START DATA LISTING

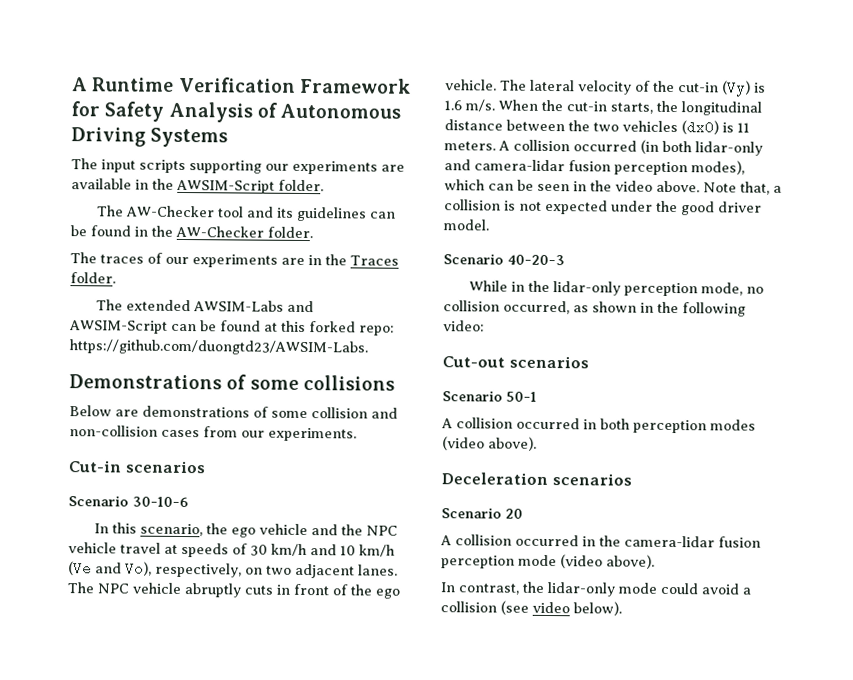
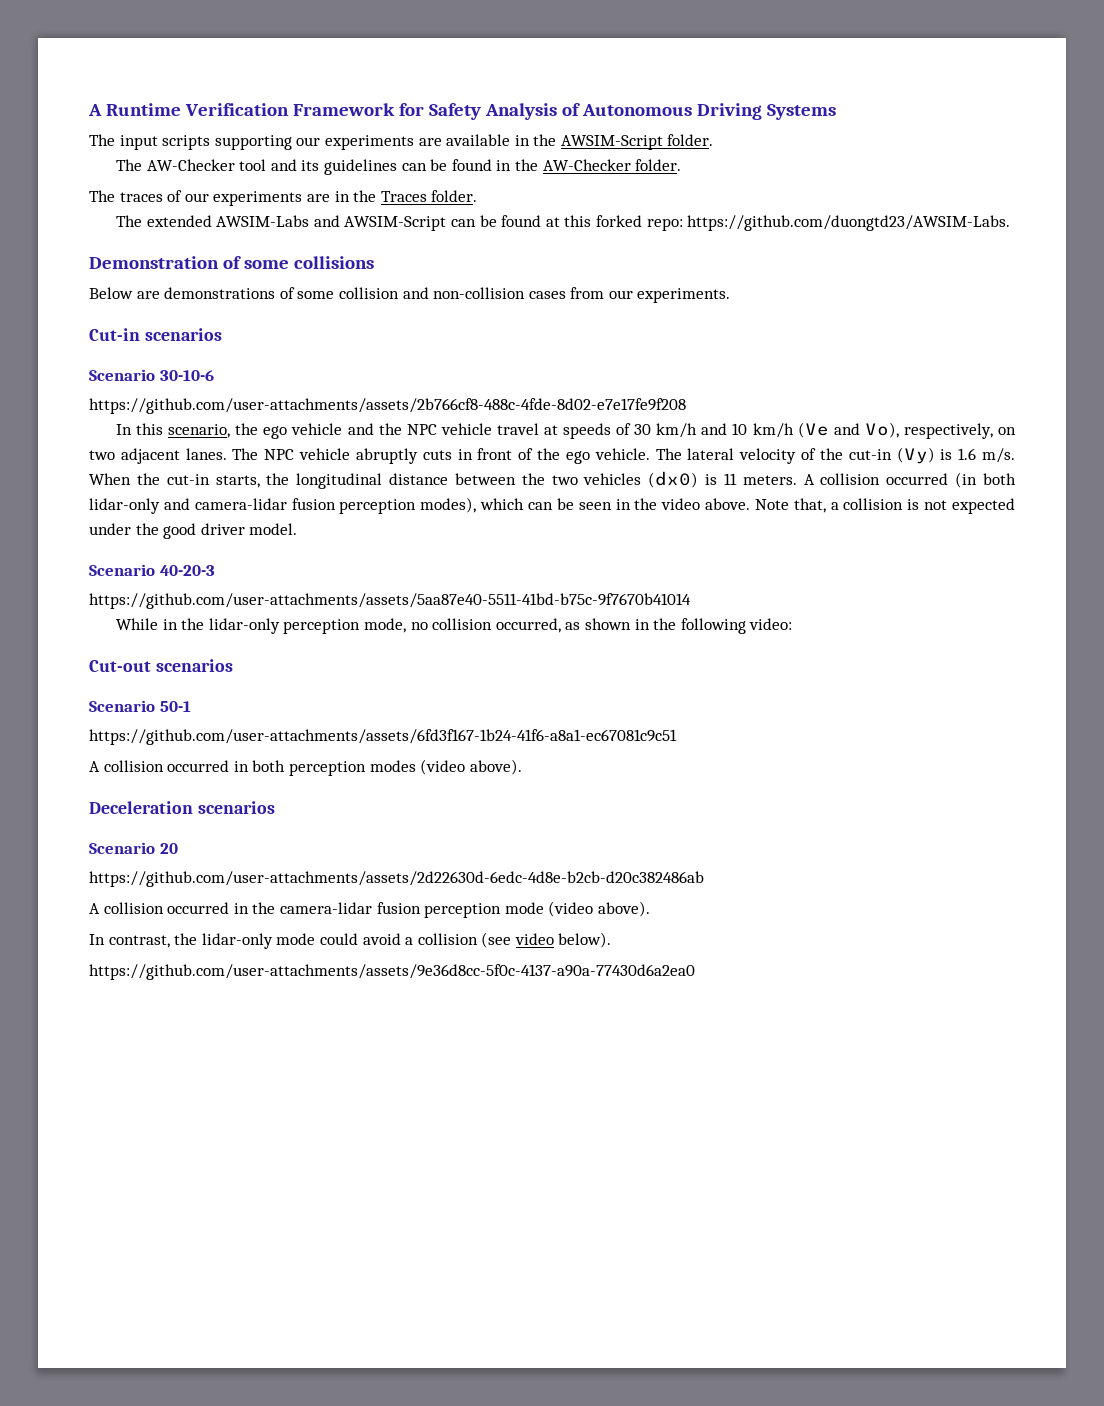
- Demonstrations of some collisions
+ Demonstration of some collisions
+ https://github.com/user-attachments/assets/2b766cf8-488c-4fde-8d02-e7e17fe9f208
+ https://github.com/user-attachments/assets/5aa87e40-5511-41bd-b75c-9f7670b41014
+ https://github.com/user-attachments/assets/6fd3f167-1b24-41f6-a8a1-ec67081c9c51
+ https://github.com/user-attachments/assets/2d22630d-6edc-4d8e-b2cb-d20c382486ab
+ https://github.com/user-attachments/assets/9e36d8cc-5f0c-4137-a90a-77430d6a2ea0

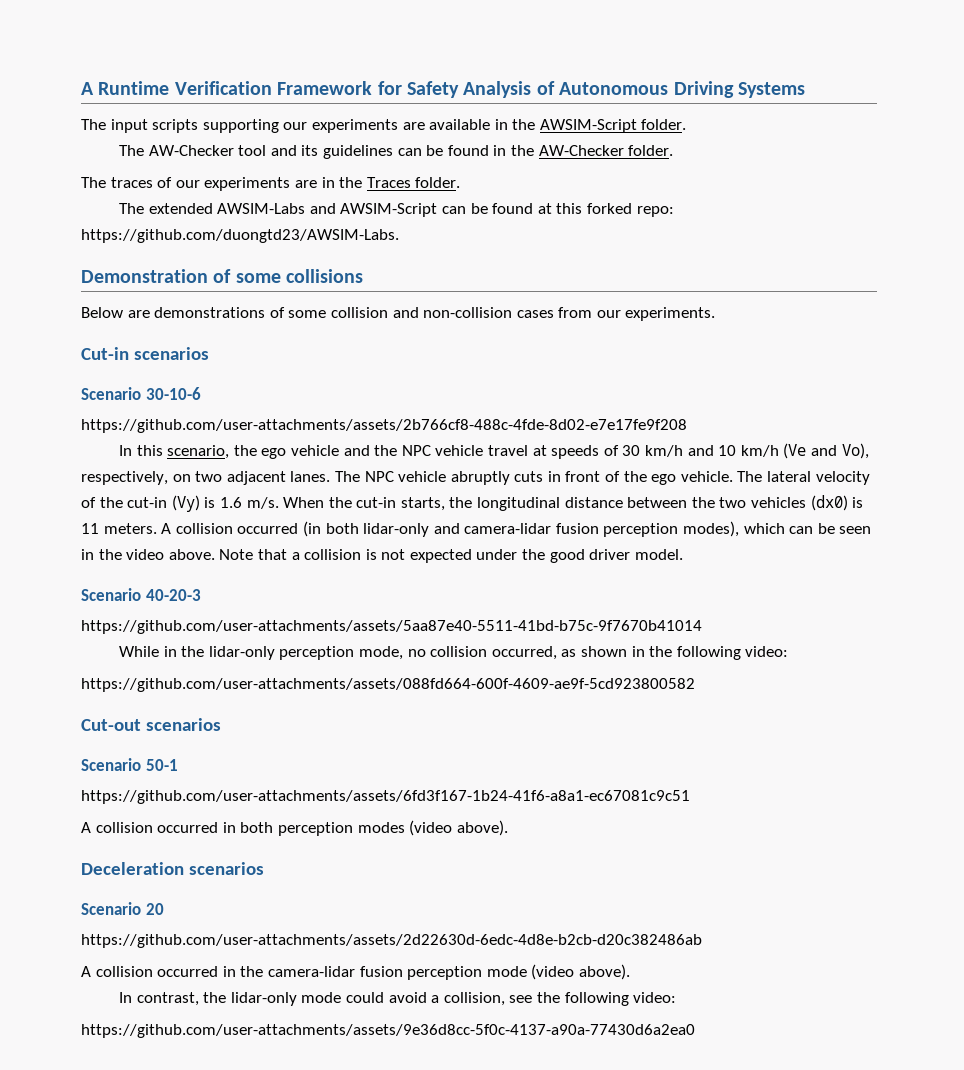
- Note that, a collision is not expected under the good driver model.
+ Note that a collision is not expected under the good driver model.
+ https://github.com/user-attachments/assets/088fd664-600f-4609-ae9f-5cd923800582
- In contrast, the lidar-only mode could avoid a collision (see video below).
+ In contrast, the lidar-only mode could avoid a collision, see the following video:

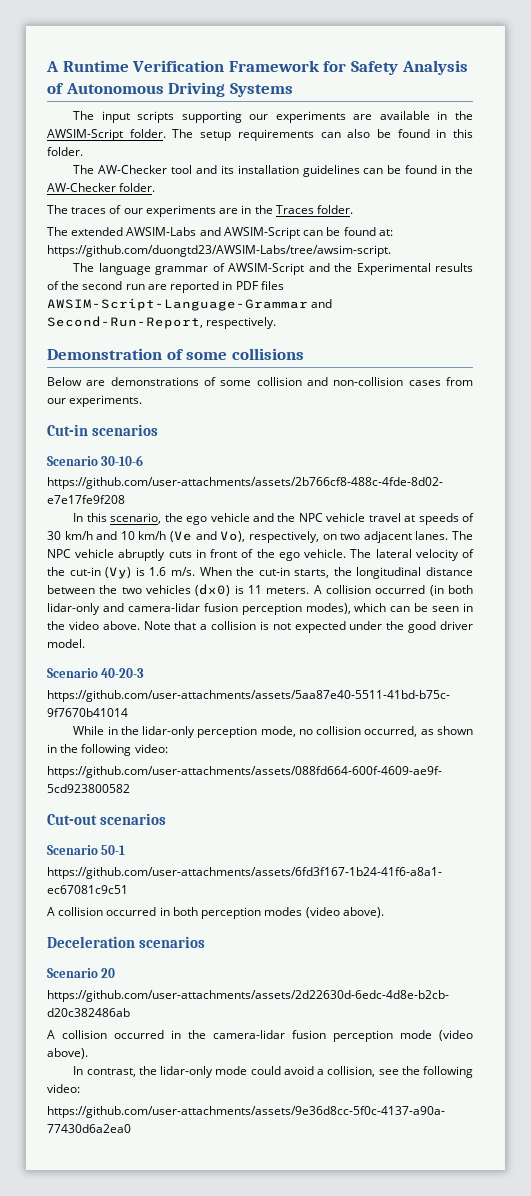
+ The setup requirements can also be found in this folder.
- The AW-Checker tool and its guidelines can be found in the AW-Checker folder.
+ The AW-Checker tool and its installation guidelines can be found in the AW-Checker folder.
- The extended AWSIM-Labs and AWSIM-Script can be found at this forked repo: https://github.com/duongtd23/AWSIM-Labs.
+ The extended AWSIM-Labs and AWSIM-Script can be found at: https://github.com/duongtd23/AWSIM-Labs/tree/awsim-script.
+ The language grammar of AWSIM-Script and the Experimental results of the second run are reported in PDF files AWSIM-Script-Language-Grammar and Second-Run-Report, respectively.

END DATA LISTING

Make an exact copy of every entry above, minus the images.

- Demonstrations of some collisions
+ Demonstration of some collisions
+ https://github.com/user-attachments/assets/2b766cf8-488c-4fde-8d02-e7e17fe9f208
+ https://github.com/user-attachments/assets/5aa87e40-5511-41bd-b75c-9f7670b41014
+ https://github.com/user-attachments/assets/6fd3f167-1b24-41f6-a8a1-ec67081c9c51
+ https://github.com/user-attachments/assets/2d22630d-6edc-4d8e-b2cb-d20c382486ab
+ https://github.com/user-attachments/assets/9e36d8cc-5f0c-4137-a90a-77430d6a2ea0

- Note that, a collision is not expected under the good driver model.
+ Note that a collision is not expected under the good driver model.
+ https://github.com/user-attachments/assets/088fd664-600f-4609-ae9f-5cd923800582
- In contrast, the lidar-only mode could avoid a collision (see video below).
+ In contrast, the lidar-only mode could avoid a collision, see the following video:

+ The setup requirements can also be found in this folder.
- The AW-Checker tool and its guidelines can be found in the AW-Checker folder.
+ The AW-Checker tool and its installation guidelines can be found in the AW-Checker folder.
- The extended AWSIM-Labs and AWSIM-Script can be found at this forked repo: https://github.com/duongtd23/AWSIM-Labs.
+ The extended AWSIM-Labs and AWSIM-Script can be found at: https://github.com/duongtd23/AWSIM-Labs/tree/awsim-script.
+ The language grammar of AWSIM-Script and the Experimental results of the second run are reported in PDF files AWSIM-Script-Language-Grammar and Second-Run-Report, respectively.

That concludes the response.